Yuriy Stepanyuk

Personal information
- Full name: Yuriy Mykolayoyvch Stepanyuk
- Date of birth: 5 March 1983 (age 42)
- Place of birth: Soviet Union (now Ukraine)
- Position(s): Midfielder

Senior career*
- Years: Team / Apps / (Gls)
- 2001–2004: Ros Bila Tserkva / 46 / (0)
- 2007–2011: Arsenal Bila Tserkva / 93 / (7)
- 2011–2012: Desna Chernihiv / 3 / (0)
- 2012–2014: UkrAhroKom Holovkivka / 61 / (1)
- 2015: Arsenal-Kyivshchyna Bila Tserkva / 11 / (0)
- 2017: Vorkuta / 11 / (1)

= Yuriy Stepanyuk =

Ukrainian footballer

Yuriy Mykolayoyvch Stepanyuk (born 3 March 1983) is a Ukrainian footballer.

== Career ==
Stepanyuk began his career in 2001 in the Ukrainian Second League with Ros Bila Tserkva.

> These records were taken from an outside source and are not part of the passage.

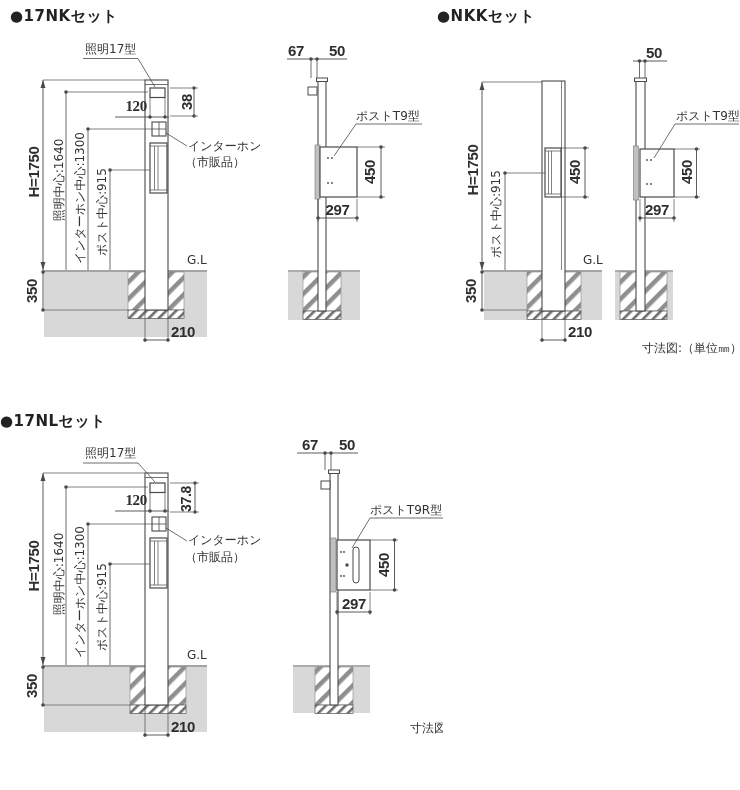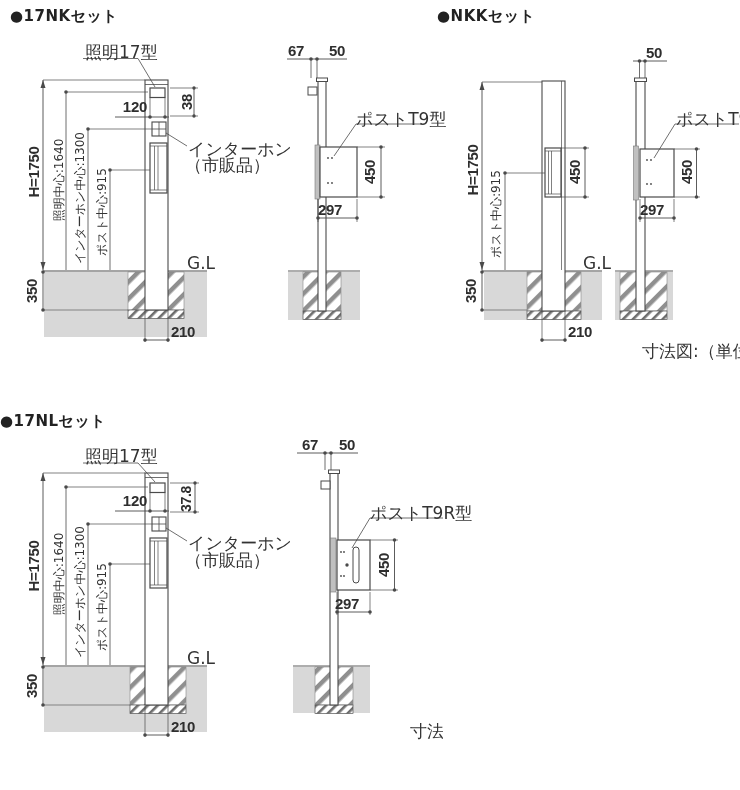"照明17型" .jp { font-size: 17px -> 12px }
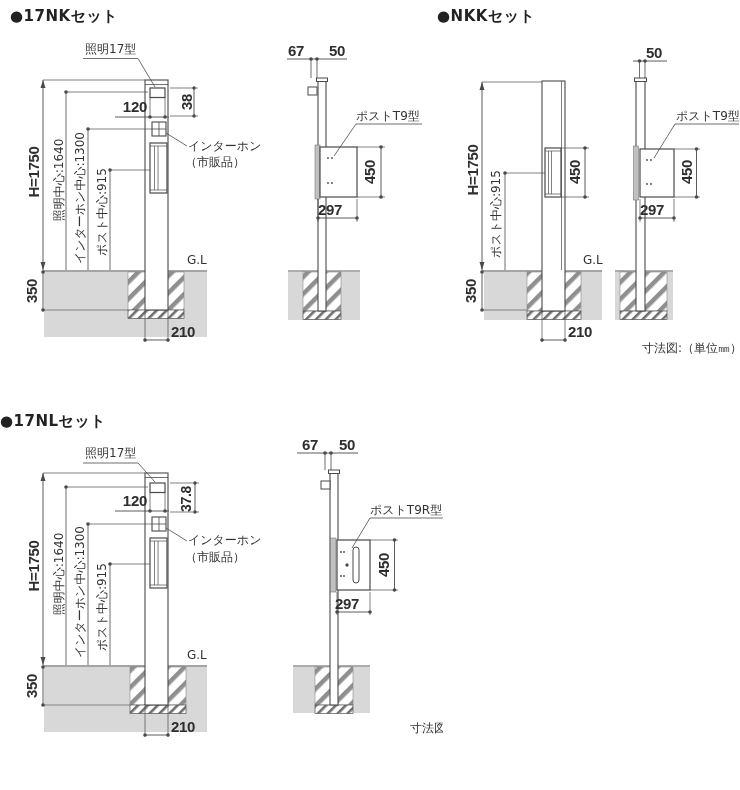"120" .rgt { font-family: none -> Liberation Serif, serif }
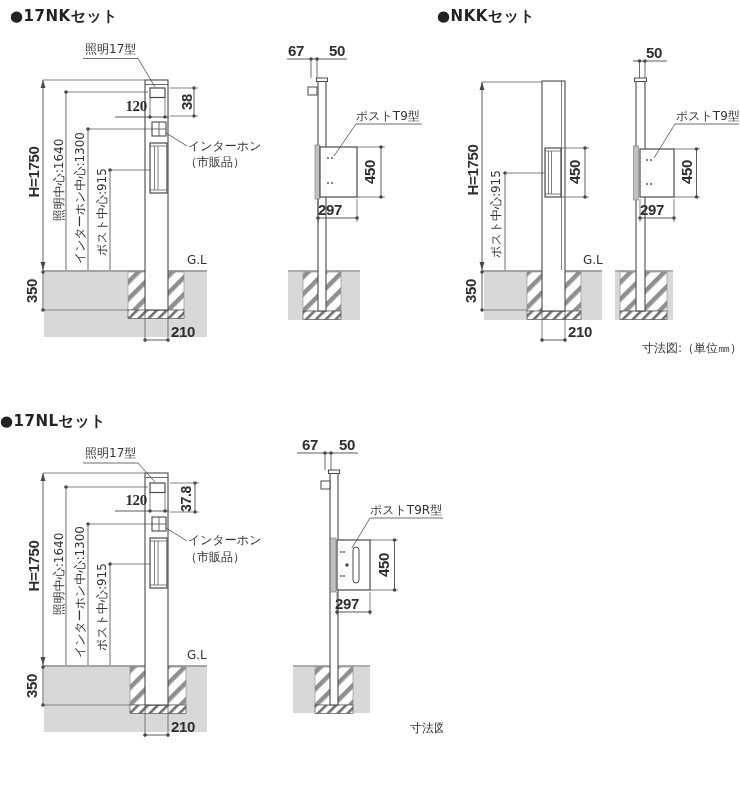"297" .ctr { text-align: left -> center }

In 2007, he signed with FC Arsenal Bila Tserkva, and won promotion to the Ukrainian First League in 2008. After four seasons in the First League he returned to the Second League with FC Desna Chernihiv. In 2012, he played with FC UkrAhroKom Holovkivka and later with Arsenal-Kyivshchyna Bila Tserkva. He went abroad in 2017 to play in the Canadian Soccer League with FC Vorkuta. He recorded his first goal for Vorkuta on June 9, 2017 against Serbian White Eagles FC.